The response should be the lines of the data, starting at the first and ending at the one that contains "- (b) By providing", copied without change.
--- Data for analysis Enclosed Below ---
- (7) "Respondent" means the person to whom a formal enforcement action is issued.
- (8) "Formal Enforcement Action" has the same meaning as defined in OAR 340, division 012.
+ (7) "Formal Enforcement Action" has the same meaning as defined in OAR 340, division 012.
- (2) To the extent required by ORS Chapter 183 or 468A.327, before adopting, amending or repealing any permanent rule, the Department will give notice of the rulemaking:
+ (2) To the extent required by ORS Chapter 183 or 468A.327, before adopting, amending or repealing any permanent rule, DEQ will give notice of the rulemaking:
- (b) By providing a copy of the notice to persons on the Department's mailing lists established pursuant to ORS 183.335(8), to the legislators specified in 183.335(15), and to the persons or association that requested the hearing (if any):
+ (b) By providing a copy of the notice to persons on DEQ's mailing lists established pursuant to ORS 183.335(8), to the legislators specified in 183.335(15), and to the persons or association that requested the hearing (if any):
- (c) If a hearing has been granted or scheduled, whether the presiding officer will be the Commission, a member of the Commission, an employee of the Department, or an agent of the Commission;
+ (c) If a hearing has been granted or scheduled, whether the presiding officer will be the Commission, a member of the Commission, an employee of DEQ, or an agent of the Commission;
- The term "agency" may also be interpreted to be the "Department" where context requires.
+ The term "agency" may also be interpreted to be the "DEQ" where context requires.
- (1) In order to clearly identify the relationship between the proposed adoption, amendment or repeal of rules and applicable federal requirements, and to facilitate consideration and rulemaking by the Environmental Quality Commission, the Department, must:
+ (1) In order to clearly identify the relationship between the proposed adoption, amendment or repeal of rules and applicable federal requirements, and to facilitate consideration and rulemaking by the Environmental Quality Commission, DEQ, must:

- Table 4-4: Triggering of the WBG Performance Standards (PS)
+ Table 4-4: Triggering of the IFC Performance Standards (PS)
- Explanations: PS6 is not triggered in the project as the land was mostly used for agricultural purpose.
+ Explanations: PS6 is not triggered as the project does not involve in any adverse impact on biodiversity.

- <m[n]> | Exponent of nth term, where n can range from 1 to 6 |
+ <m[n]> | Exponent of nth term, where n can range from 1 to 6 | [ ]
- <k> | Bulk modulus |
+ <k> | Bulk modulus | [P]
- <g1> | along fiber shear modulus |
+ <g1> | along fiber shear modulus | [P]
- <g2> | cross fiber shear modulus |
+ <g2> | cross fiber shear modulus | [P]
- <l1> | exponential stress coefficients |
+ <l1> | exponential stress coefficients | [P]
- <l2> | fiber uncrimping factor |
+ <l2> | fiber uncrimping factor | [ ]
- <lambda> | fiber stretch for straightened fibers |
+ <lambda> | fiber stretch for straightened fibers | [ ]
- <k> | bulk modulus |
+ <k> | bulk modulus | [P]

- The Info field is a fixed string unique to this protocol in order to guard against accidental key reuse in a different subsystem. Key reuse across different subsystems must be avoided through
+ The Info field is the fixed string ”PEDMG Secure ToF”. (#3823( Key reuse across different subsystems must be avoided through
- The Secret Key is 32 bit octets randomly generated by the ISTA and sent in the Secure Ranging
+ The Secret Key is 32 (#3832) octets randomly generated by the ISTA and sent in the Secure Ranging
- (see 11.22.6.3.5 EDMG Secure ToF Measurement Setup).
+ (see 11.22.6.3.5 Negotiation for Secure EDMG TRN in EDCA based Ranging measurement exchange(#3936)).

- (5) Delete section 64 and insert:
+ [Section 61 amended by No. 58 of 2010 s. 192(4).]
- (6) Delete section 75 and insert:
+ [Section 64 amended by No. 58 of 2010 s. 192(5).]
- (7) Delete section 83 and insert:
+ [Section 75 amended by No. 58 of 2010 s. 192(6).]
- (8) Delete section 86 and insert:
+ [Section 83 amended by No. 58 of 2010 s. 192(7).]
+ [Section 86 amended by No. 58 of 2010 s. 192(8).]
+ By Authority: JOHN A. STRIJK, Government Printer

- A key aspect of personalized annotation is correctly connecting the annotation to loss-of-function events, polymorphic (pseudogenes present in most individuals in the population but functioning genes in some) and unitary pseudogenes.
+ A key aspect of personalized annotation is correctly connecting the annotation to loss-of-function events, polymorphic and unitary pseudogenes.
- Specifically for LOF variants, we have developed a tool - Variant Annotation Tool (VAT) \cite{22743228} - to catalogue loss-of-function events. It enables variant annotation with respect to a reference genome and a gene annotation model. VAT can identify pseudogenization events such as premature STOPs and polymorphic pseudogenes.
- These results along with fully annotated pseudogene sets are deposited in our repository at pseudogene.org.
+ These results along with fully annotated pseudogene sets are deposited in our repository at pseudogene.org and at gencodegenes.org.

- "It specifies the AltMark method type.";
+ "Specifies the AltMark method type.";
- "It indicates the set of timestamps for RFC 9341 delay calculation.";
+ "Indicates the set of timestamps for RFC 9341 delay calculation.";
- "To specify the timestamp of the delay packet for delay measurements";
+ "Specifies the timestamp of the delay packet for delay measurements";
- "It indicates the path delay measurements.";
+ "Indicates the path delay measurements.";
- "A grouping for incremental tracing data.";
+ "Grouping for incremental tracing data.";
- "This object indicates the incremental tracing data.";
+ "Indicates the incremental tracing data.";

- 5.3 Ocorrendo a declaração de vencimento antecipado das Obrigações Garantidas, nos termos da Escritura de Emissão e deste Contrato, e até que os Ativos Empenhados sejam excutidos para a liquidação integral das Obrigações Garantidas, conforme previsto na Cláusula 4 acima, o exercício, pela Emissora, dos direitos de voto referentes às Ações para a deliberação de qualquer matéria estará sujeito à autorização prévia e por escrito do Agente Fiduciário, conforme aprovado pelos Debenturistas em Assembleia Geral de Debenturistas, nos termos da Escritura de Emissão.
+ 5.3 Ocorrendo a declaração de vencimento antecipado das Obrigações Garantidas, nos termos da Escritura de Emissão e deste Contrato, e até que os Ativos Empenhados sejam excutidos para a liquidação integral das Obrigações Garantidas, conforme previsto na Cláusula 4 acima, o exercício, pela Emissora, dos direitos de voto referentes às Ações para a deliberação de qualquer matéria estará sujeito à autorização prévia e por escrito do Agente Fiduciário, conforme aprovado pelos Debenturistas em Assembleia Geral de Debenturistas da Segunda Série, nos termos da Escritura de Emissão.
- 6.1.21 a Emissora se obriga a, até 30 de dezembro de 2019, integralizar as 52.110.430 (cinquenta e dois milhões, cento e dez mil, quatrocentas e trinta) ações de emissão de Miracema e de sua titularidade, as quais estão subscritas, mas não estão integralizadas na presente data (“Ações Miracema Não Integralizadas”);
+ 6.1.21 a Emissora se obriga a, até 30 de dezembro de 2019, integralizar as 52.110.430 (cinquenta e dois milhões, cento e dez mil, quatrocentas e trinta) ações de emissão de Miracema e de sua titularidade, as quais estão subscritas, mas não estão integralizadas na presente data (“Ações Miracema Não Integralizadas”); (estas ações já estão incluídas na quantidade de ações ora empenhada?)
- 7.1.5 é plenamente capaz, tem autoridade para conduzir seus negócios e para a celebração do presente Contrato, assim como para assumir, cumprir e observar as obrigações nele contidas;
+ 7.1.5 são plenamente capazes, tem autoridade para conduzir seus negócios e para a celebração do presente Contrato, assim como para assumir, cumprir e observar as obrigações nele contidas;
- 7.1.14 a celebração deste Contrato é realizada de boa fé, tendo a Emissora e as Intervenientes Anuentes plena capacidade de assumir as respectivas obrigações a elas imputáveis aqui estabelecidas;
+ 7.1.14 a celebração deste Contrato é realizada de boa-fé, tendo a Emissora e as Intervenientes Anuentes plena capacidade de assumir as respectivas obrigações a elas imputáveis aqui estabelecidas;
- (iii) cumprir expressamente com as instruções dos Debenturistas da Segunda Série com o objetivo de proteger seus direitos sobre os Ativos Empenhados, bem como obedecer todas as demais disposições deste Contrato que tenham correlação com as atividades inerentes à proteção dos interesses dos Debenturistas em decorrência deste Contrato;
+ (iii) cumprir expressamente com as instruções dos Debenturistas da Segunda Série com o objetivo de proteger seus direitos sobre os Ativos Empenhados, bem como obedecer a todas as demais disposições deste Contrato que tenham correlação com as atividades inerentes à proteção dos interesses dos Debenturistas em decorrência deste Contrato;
--- End of Enclosed Data for analysis ---
* _Task response_:
- (7) "Respondent" means the person to whom a formal enforcement action is issued.
- (8) "Formal Enforcement Action" has the same meaning as defined in OAR 340, division 012.
+ (7) "Formal Enforcement Action" has the same meaning as defined in OAR 340, division 012.
- (2) To the extent required by ORS Chapter 183 or 468A.327, before adopting, amending or repealing any permanent rule, the Department will give notice of the rulemaking:
+ (2) To the extent required by ORS Chapter 183 or 468A.327, before adopting, amending or repealing any permanent rule, DEQ will give notice of the rulemaking:
- (b) By providing a copy of the notice to persons on the Department's mailing lists established pursuant to ORS 183.335(8), to the legislators specified in 183.335(15), and to the persons or association that requested the hearing (if any):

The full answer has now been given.